_Work order:_ Show each line of the data below that has the string "folder" in it.
Data section Block Start
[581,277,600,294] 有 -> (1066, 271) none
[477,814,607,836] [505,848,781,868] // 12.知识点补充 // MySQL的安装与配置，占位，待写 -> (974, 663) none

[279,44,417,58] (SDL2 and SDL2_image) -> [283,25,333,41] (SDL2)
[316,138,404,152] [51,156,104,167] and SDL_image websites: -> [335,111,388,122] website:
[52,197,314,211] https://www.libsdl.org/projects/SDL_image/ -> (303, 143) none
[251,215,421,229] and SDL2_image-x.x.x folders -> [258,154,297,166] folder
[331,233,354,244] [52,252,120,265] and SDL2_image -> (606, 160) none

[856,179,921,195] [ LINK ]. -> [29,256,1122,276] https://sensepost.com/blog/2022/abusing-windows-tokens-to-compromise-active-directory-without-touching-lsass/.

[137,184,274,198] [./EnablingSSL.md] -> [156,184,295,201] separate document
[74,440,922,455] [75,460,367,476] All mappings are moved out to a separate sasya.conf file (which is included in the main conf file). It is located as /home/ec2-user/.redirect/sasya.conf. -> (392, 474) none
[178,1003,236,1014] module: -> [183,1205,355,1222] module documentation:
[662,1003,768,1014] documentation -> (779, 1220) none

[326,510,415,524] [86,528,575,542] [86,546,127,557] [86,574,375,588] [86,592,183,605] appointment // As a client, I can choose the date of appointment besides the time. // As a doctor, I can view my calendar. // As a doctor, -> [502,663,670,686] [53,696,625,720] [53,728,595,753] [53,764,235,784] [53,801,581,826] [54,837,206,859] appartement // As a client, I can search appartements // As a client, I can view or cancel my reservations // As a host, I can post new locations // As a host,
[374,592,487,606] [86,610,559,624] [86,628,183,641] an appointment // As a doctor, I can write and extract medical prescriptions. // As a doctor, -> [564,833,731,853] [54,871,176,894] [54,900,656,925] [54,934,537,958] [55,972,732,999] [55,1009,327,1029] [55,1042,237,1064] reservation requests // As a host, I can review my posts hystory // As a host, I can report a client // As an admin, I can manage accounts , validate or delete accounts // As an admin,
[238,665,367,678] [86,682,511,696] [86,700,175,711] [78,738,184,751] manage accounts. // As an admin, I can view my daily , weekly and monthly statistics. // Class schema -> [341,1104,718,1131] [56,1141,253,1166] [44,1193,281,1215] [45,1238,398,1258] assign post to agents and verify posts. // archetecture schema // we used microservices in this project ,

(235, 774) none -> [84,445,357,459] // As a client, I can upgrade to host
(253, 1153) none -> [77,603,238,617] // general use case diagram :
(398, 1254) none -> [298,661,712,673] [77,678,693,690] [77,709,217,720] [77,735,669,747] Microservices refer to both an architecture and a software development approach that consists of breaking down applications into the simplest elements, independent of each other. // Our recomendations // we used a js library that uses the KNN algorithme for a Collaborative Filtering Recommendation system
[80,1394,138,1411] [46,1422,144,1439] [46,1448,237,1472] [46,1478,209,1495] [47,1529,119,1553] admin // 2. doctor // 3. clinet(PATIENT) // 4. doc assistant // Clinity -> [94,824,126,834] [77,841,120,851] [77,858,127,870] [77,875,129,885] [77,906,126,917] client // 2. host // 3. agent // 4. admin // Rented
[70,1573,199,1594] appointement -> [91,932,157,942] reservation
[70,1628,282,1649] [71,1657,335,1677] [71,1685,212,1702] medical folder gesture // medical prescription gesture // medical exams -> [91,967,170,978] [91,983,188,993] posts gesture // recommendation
Data section Block End
_Exercise response:_
[251,215,421,229] and SDL2_image-x.x.x folders -> [258,154,297,166] folder
[70,1628,282,1649] [71,1657,335,1677] [71,1685,212,1702] medical folder gesture // medical prescription gesture // medical exams -> [91,967,170,978] [91,983,188,993] posts gesture // recommendation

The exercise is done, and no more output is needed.